About A Boy is a great example of a ‘Transgression Comedy’, also known as the ‘Imposter Story’ — in itself a subcategory of the ‘Secrets & Lies’ story, in which the hero pretends to be someone they are not. The mask is ripped off eventually, and this leads to their character growth.
Premise: A cynical, immature young man is taught how to act like a grown-up by a little boy.
Designing Principle: A man finally learns to grow up from a genuine adolescent boy.
Theme Line: In order to find love you must be your true self, as well as be unselfish with your time and wealth.
Story World: A handsomely decked-out apartment as an Oasis in London, juxtaposed with the mayhem of a comprehensive school yard and an erratic home plagued by mental illness.
Symbol Line: The island versus the community.
Arc Word: Island. The character of Will says it several times throughout the film.
TRANSGRESSION COMEDY STRUCTURE
Discontent: The hero Will Freeman realises he can’t get adequately laid without investing some sort of emotional commitment.
Transgression with a mask: Will poses as a single father so he can meet up with single mothers, who he perceives as emotionally unavailable in the long term but good for a few weeks of shagging.

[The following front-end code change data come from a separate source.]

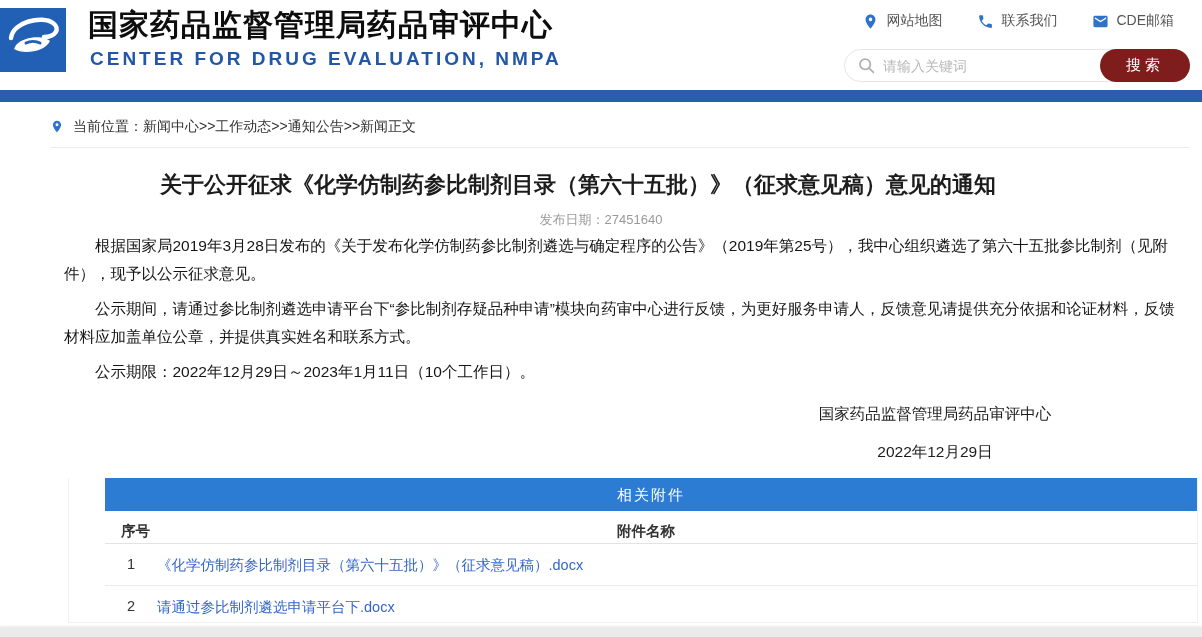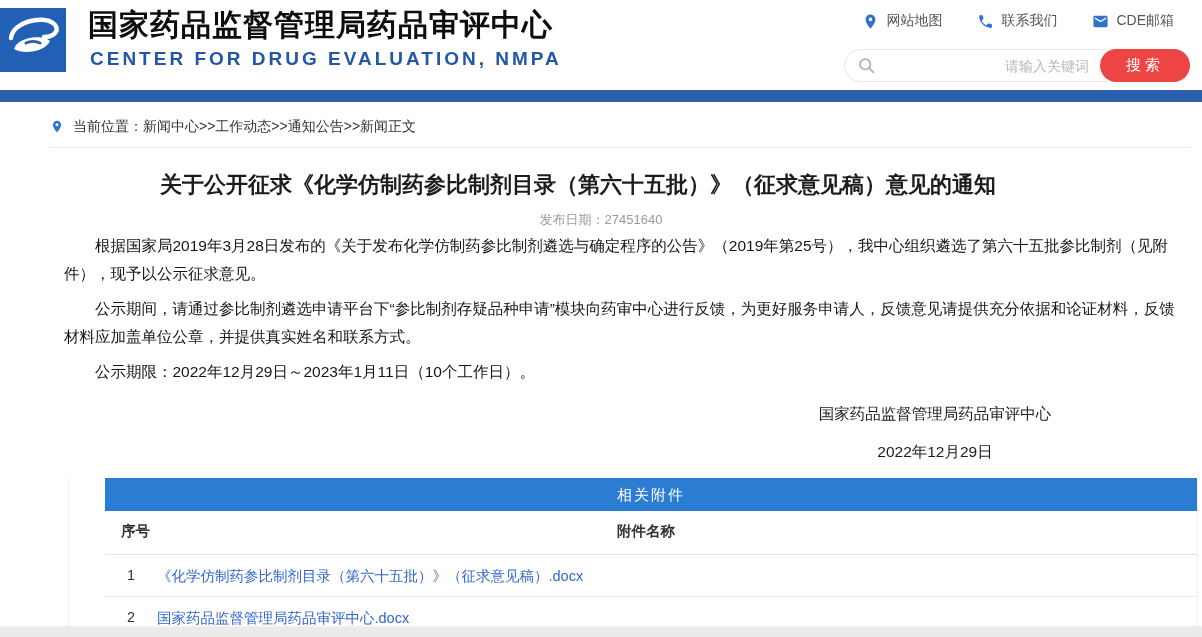--- a/index.html
+++ b/index.html
@@ -23,7 +23,7 @@
   .search { position:absolute; right:12px; top:49px; width:346px; height:33px; }
   .search-input { width:100%; height:33px; border:1px solid #e6e6e6; border-radius:17px;
                   padding:0 100px 0 38px; font-size:14px; color:#333; outline:none;
-                  font-family:"Liberation Sans","DejaVu Sans",sans-serif;text-align:right; }
+                  font-family:"Liberation Sans","DejaVu Sans",sans-serif; }
   .search-input::placeholder { color:#b8b8b8; }
   .search-mag { position:absolute; left:13px; top:7px; width:19px; height:19px; }
   .search-btn { position:absolute; right:0; top:0; width:90px; height:33px; border:none;

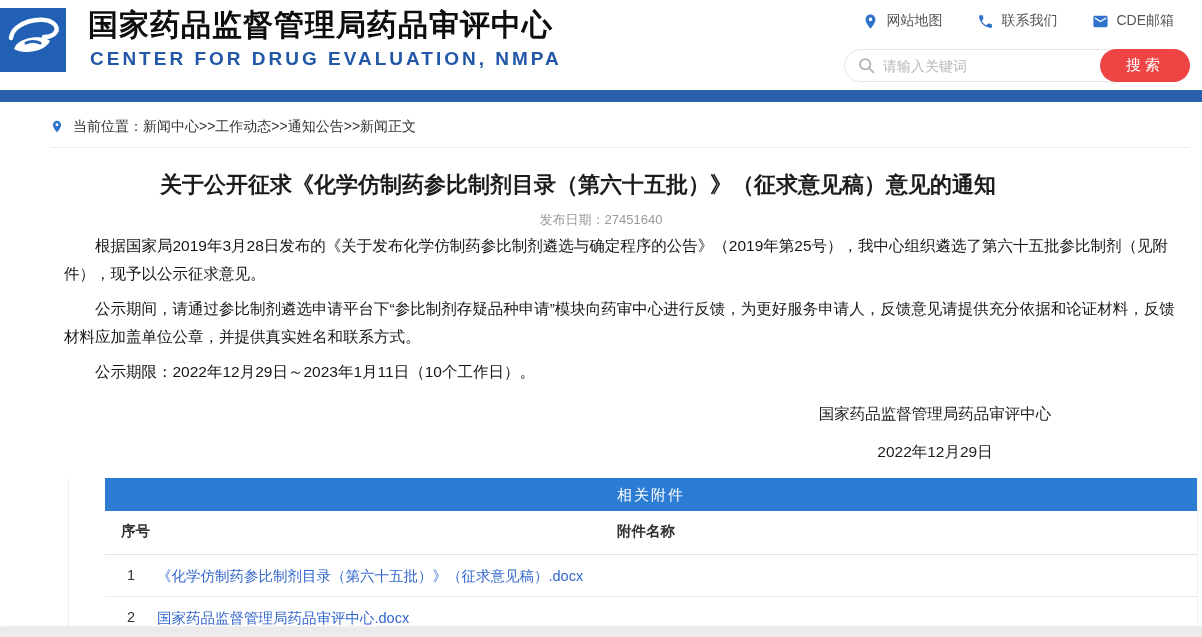--- a/index.html
+++ b/index.html
@@ -27,7 +27,7 @@
   .search-input::placeholder { color:#b8b8b8; }
   .search-mag { position:absolute; left:13px; top:7px; width:19px; height:19px; }
   .search-btn { position:absolute; right:0; top:0; width:90px; height:33px; border:none;
-                border-radius:17px; background:#ef4444; color:#fff; font-size:15px;
+                border-radius:17px; background:#7f1d1d; color:#fff; font-size:15px;
                 letter-spacing:4px; cursor:pointer;
                 font-family:"Liberation Sans","DejaVu Sans",sans-serif; }
 

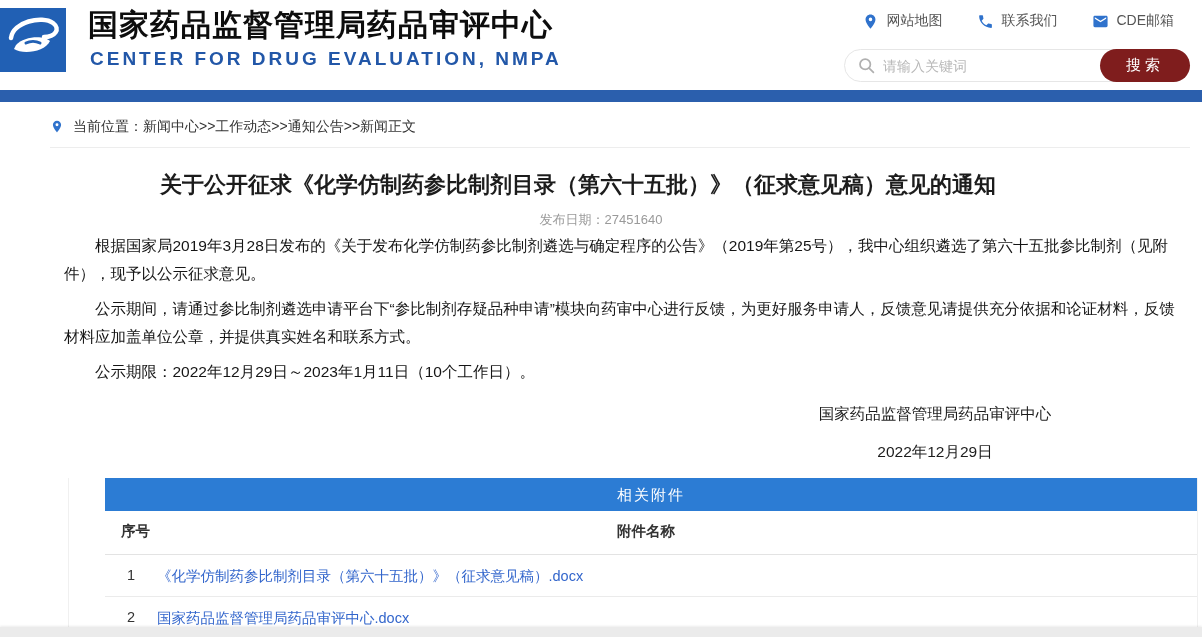--- a/index.html
+++ b/index.html
@@ -58,7 +58,7 @@
                  border:1px solid #f0f0f0; border-top:none;padding-left:36px; }
   .att-header { height:33px; line-height:33px; background:#2c7cd4; color:#fff;
                 text-align:center; font-size:15px; letter-spacing:2px; }
-  .att-cols { position:relative; height:44px; background:#fff; border-bottom:1px solid #e3e3e3; }
+  .att-cols { position:relative; height:33px; background:#fff; border-bottom:1px solid #e3e3e3; }
   .att-col-index { position:absolute; left:16px; top:11px; font-size:14.5px; font-weight:700; color:#333; }
   .att-col-name  { position:absolute; left:512px; top:11px; font-size:14.5px; font-weight:700; color:#333; }
   .att-row { position:relative; height:42px; background:#fff; border-bottom:1px solid #ebebeb; }

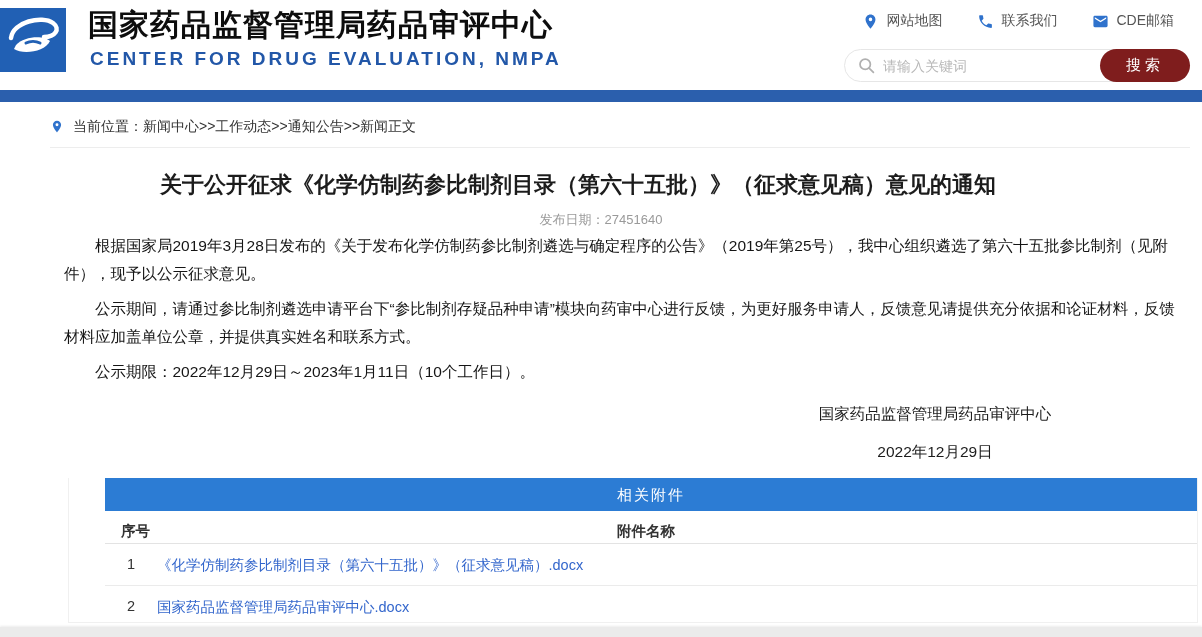--- a/index.html
+++ b/index.html
@@ -154,7 +154,7 @@
     </div>
     <div class="att-row last">
       <span class="att-row-index">2</span>
-      <a class="att-row-link">国家药品监督管理局药品审评中心.docx</a>
+      <a class="att-row-link">请通过参比制剂遴选申请平台下.docx</a>
     </div>
   </div>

Transgression without a mask: Marcus starts stalking Will and realises he doesn’t in fact have a 2 year old called Ned. He uses this information as a ransom — Marcus will keep quiet about the deception if he goes out with his depressed mother.
Dealing With Consequences: Via a woman he is interested in from S.P.A.T (Single Parents Alone Together), Suzie, Will meets up with a boy called Marcus Brewer who decides he’s going to be Will’s friend, because he would like a father in case his mother tries to kill herself again.
Spiritual Crisis: After spending afternoons together watching crappy TV in Will’s apartment, Will inadvertently begins to care about Marcus. Because he starts to care about Marcus, he opens himself up and starts to care about forming a real connection with a woman, and when he meets Ali’s mother he genuinely starts to fall in love.
Growth Without a Mask: Will grows into a more emotionally rounded person, which is evidenced by his willingness to make a complete fool of himself on stage in order to save Marcus from complete social suicide on stage. Note that a big struggle scene precedes this growth; feeling depressed about having been dumped by Rachel, he brushes Marcus off after Marcus finds his mother crying on the couch.